Especialistas discutiram hoje emprego, valores injetados, concentração por região e mudanças legais até 2028.

O programa “50 Debates para o Brasil” discutiu hoje se a Lei Rouanet deve permanecer como está ou ser modificada.
A norma permite que pessoas físicas destinem parte do Imposto de Renda a projetos culturais e que empresas abatam 4% do imposto devido.
O debate foi mediado por Mílton Jung e Cássia Godoy e teve Manuel José de Souza Neto e Luiz Calainho como debatedores.
Manuel citou 228 mil postos de trabalho, R$ 25,7 bilhões injetados na economia e retorno estimado de R$ 7,59 para cada real investido.

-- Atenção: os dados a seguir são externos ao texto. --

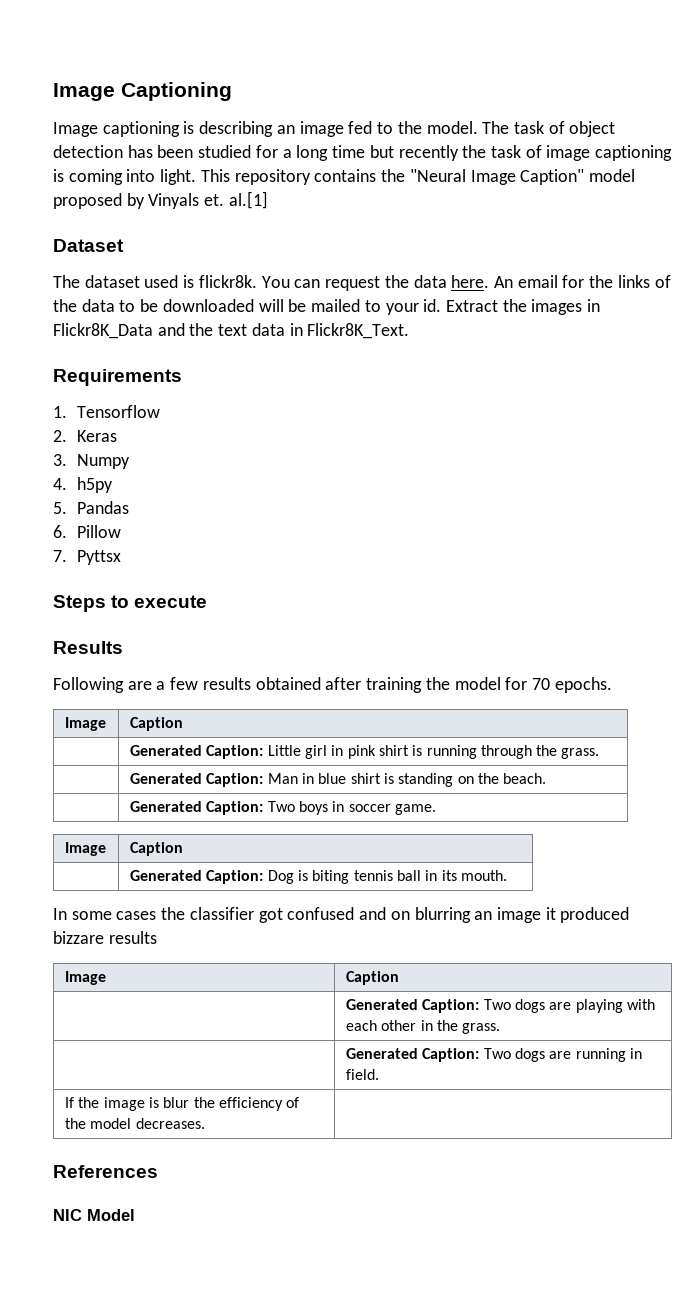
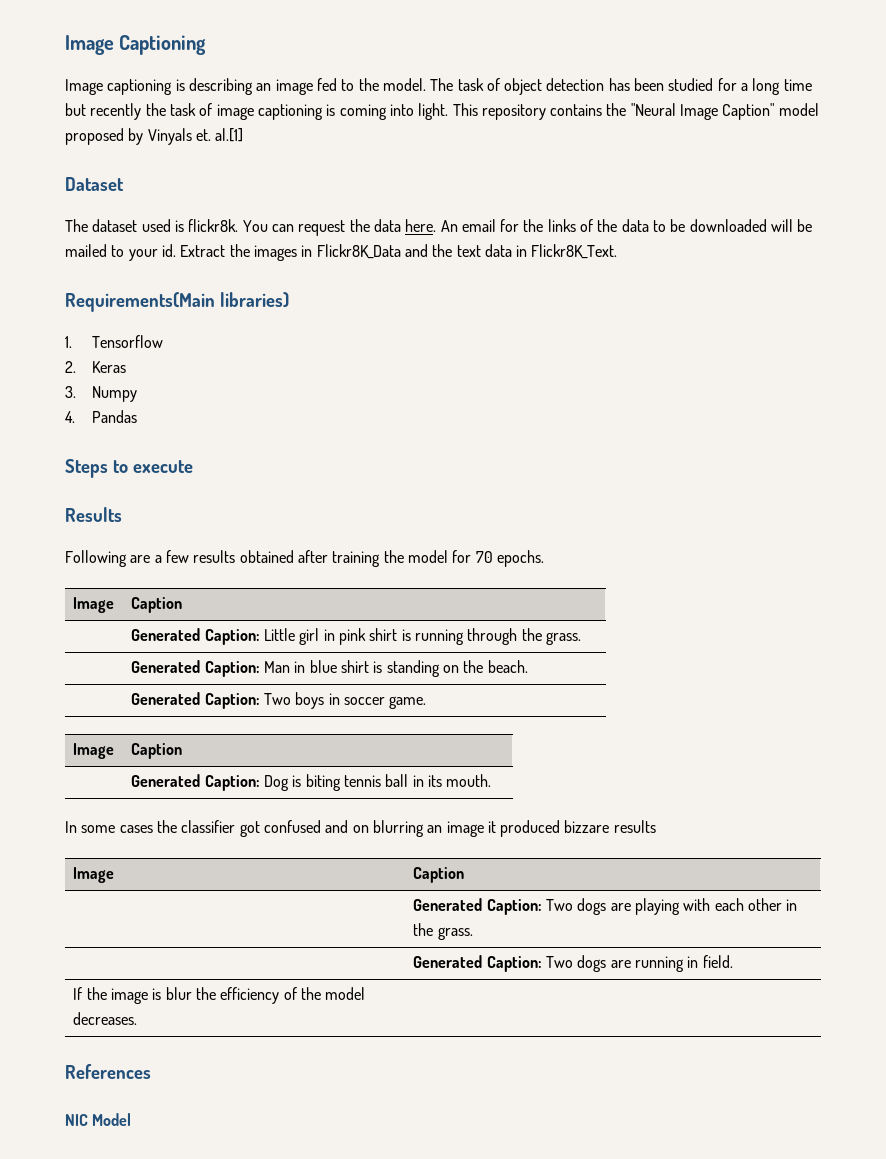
- Requirements
+ Requirements(Main libraries)
- 4. h5py
- 5. Pandas
+ 4. Pandas
- 6. Pillow
- 7. Pyttsx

Ele também apontou concentração regional: a participação caiu de 78% para 71,9% em São Paulo e Rio; 68% dos recursos ficam nas capitais desses estados.

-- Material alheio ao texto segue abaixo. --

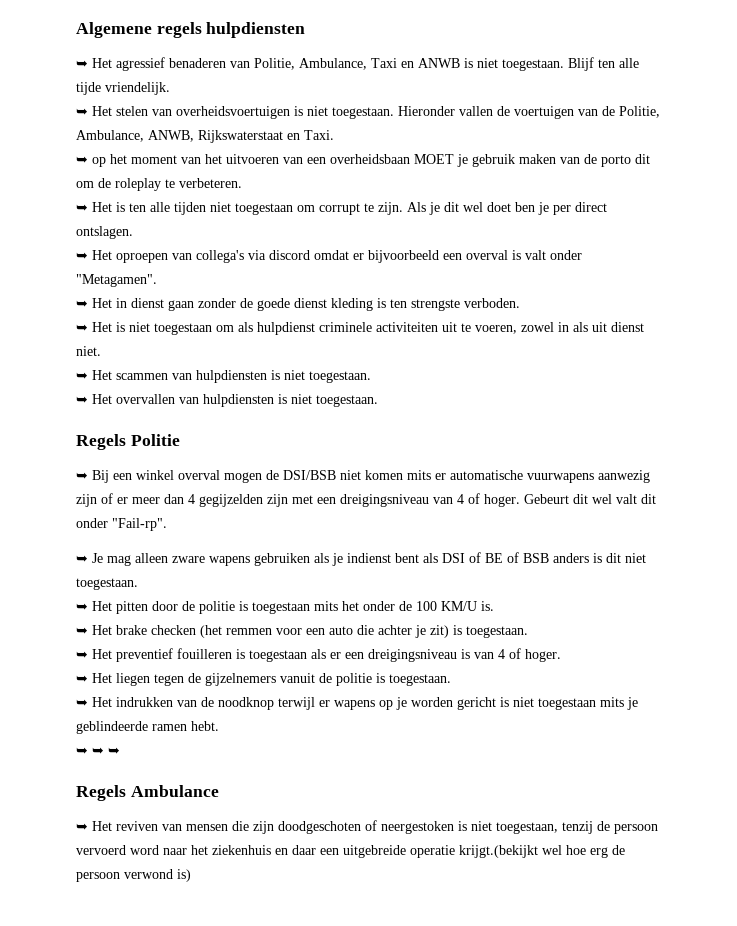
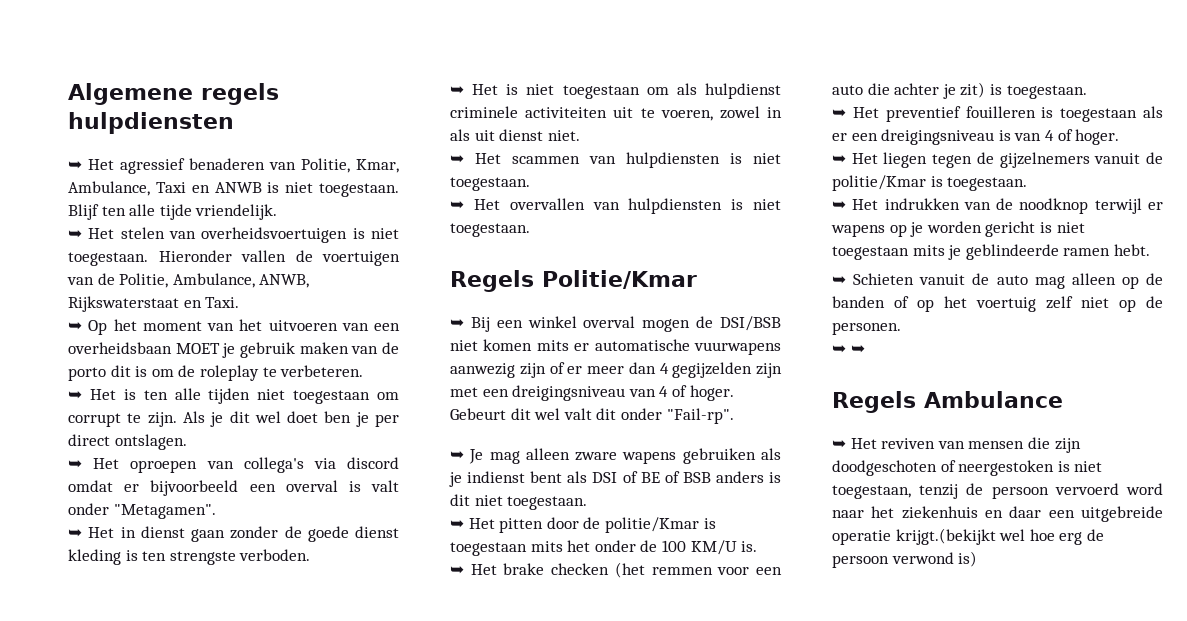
- ➥ Het agressief benaderen van Politie, Ambulance, Taxi en ANWB is niet toegestaan.
+ ➥ Het agressief benaderen van Politie, Kmar, Ambulance, Taxi en ANWB is niet toegestaan.
- ➥ op het moment van het uitvoeren van een overheidsbaan MOET je gebruik maken van de porto dit om de roleplay te verbeteren.
+ ➥ Op het moment van het uitvoeren van een overheidsbaan MOET je gebruik maken van de porto dit is om de roleplay te verbeteren.
- Regels Politie
+ Regels Politie/Kmar
- ➥ Het pitten door de politie is toegestaan mits het onder de 100 KM/U is.
+ ➥ Het pitten door de politie/Kmar is toegestaan mits het onder de 100 KM/U is.
- ➥ Het liegen tegen de gijzelnemers vanuit de politie is toegestaan.
+ ➥ Het liegen tegen de gijzelnemers vanuit de politie/Kmar is toegestaan.
- ➥ ➥ ➥
+ ➥ Schieten vanuit de auto mag alleen op de banden of op het voertuig zelf niet op de personen.
+ ➥ ➥

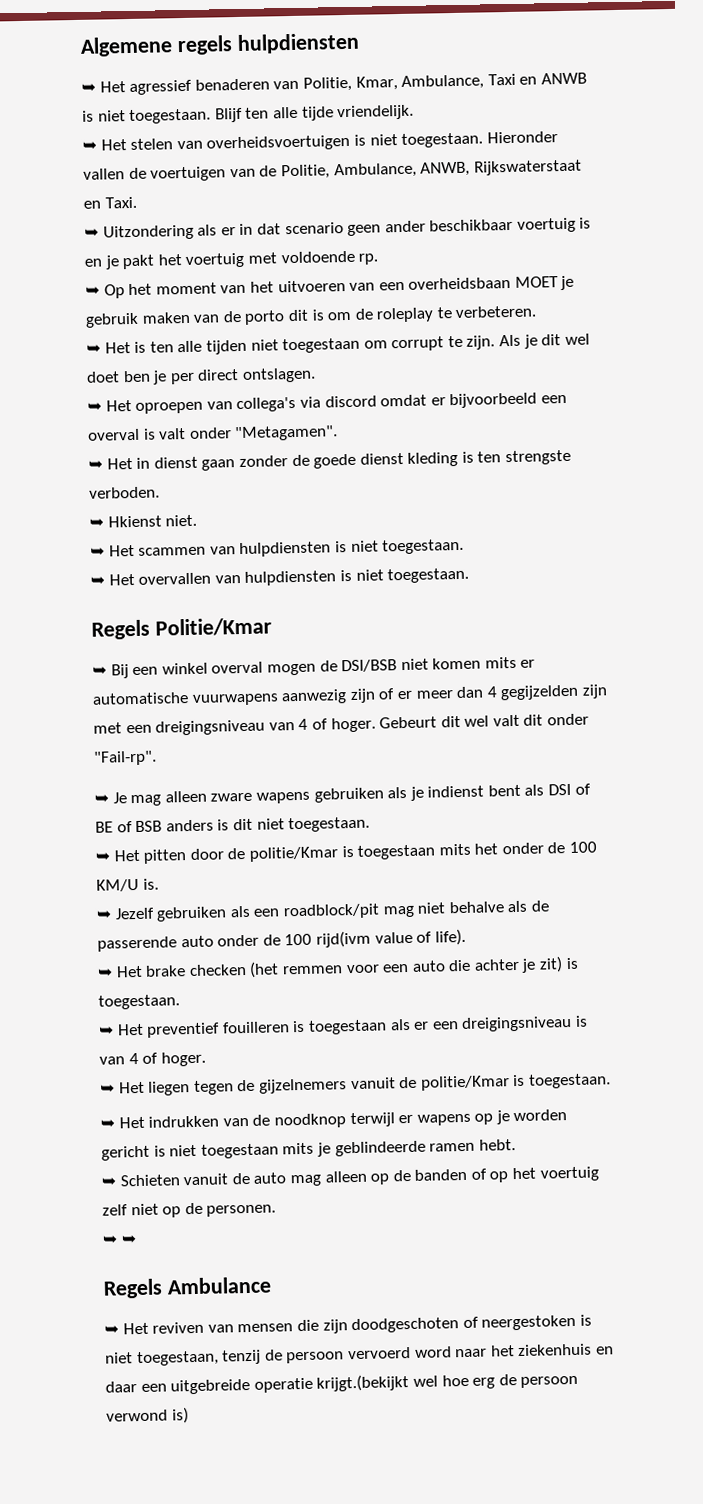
+ ➥ Uitzondering als er in dat scenario geen ander beschikbaar voertuig is en je pakt het voertuig met voldoende rp.
- ➥ Het is niet toegestaan om als hulpdienst criminele activiteiten uit te voeren, zowel in als uit dienst niet.
+ ➥ Hkienst niet.
+ ➥ Jezelf gebruiken als een roadblock/pit mag niet behalve als de passerende auto onder de 100 rijd(ivm value of life).

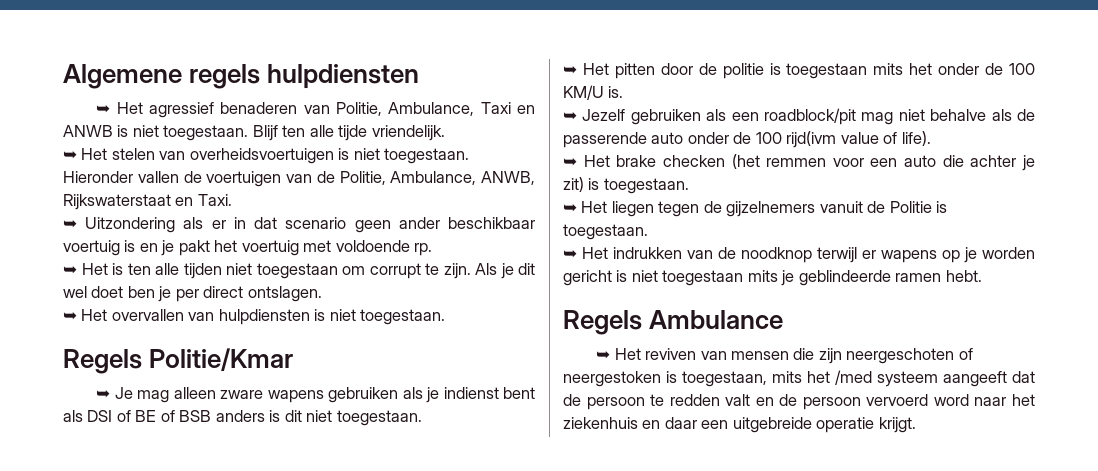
- ➥ Het agressief benaderen van Politie, Kmar, Ambulance, Taxi en ANWB is niet toegestaan.
+ ➥ Het agressief benaderen van Politie, Ambulance, Taxi en ANWB is niet toegestaan.
- ➥ Op het moment van het uitvoeren van een overheidsbaan MOET je gebruik maken van de porto dit is om de roleplay te verbeteren.
- ➥ Het oproepen van collega's via discord omdat er bijvoorbeeld een overval is valt onder "Metagamen".
- ➥ Het in dienst gaan zonder de goede dienst kleding is ten strengste verboden.
- ➥ Hkienst niet.
- ➥ Het scammen van hulpdiensten is niet toegestaan.
- ➥ Bij een winkel overval mogen de DSI/BSB niet komen mits er automatische vuurwapens aanwezig zijn of er meer dan 4 gegijzelden zijn met een dreigingsniveau van 4 of hoger. Gebeurt dit wel valt dit onder "Fail-rp".
- ➥ Het pitten door de politie/Kmar is toegestaan mits het onder de 100 KM/U is.
+ ➥ Het pitten door de politie is toegestaan mits het onder de 100 KM/U is.
- ➥ Het preventief fouilleren is toegestaan als er een dreigingsniveau is van 4 of hoger.
- ➥ Het liegen tegen de gijzelnemers vanuit de politie/Kmar is toegestaan.
+ ➥ Het liegen tegen de gijzelnemers vanuit de Politie is toegestaan.
- ➥ Schieten vanuit de auto mag alleen op de banden of op het voertuig zelf niet op de personen.
- ➥ ➥
- ➥ Het reviven van mensen die zijn doodgeschoten of neergestoken is niet toegestaan, tenzij de persoon vervoerd word naar het ziekenhuis en daar een uitgebreide operatie krijgt.(bekijkt wel hoe erg de persoon verwond is)
+ ➥ Het reviven van mensen die zijn neergeschoten of neergestoken is toegestaan, mits het /med systeem aangeeft dat de persoon te redden valt en de persoon vervoerd word naar het ziekenhuis en daar een uitgebreide operatie krijgt.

Na cidade de São Paulo ficam 40% dos recursos; o Observatório Ibiratrinta mostrou concentração no bairro de Pinheiros.
Dados do ministério mostram que 82 proponentes e 20 entidades receberam R$ 858 milhões no ano passado.
Luiz Calainho definiu a Rouanet como instrumento fundamental, criado nos anos 1990 e usado efetivamente desde os anos 2000.
Manuel criticou falta de transparência: “o mecanismo tem concentrações. Ele tem pouca transparência.”
Há mecanismos legais em adaptação: artigos 215 e 16 da Constituição citados e o CPF da Cultura que exige conselho, plano e fundo municipais até 2028.
Manuel alertou que R$ 8,66 bilhões da PNAB não foram aplicados no atual governo dos R$ 15 bilhões prometidos.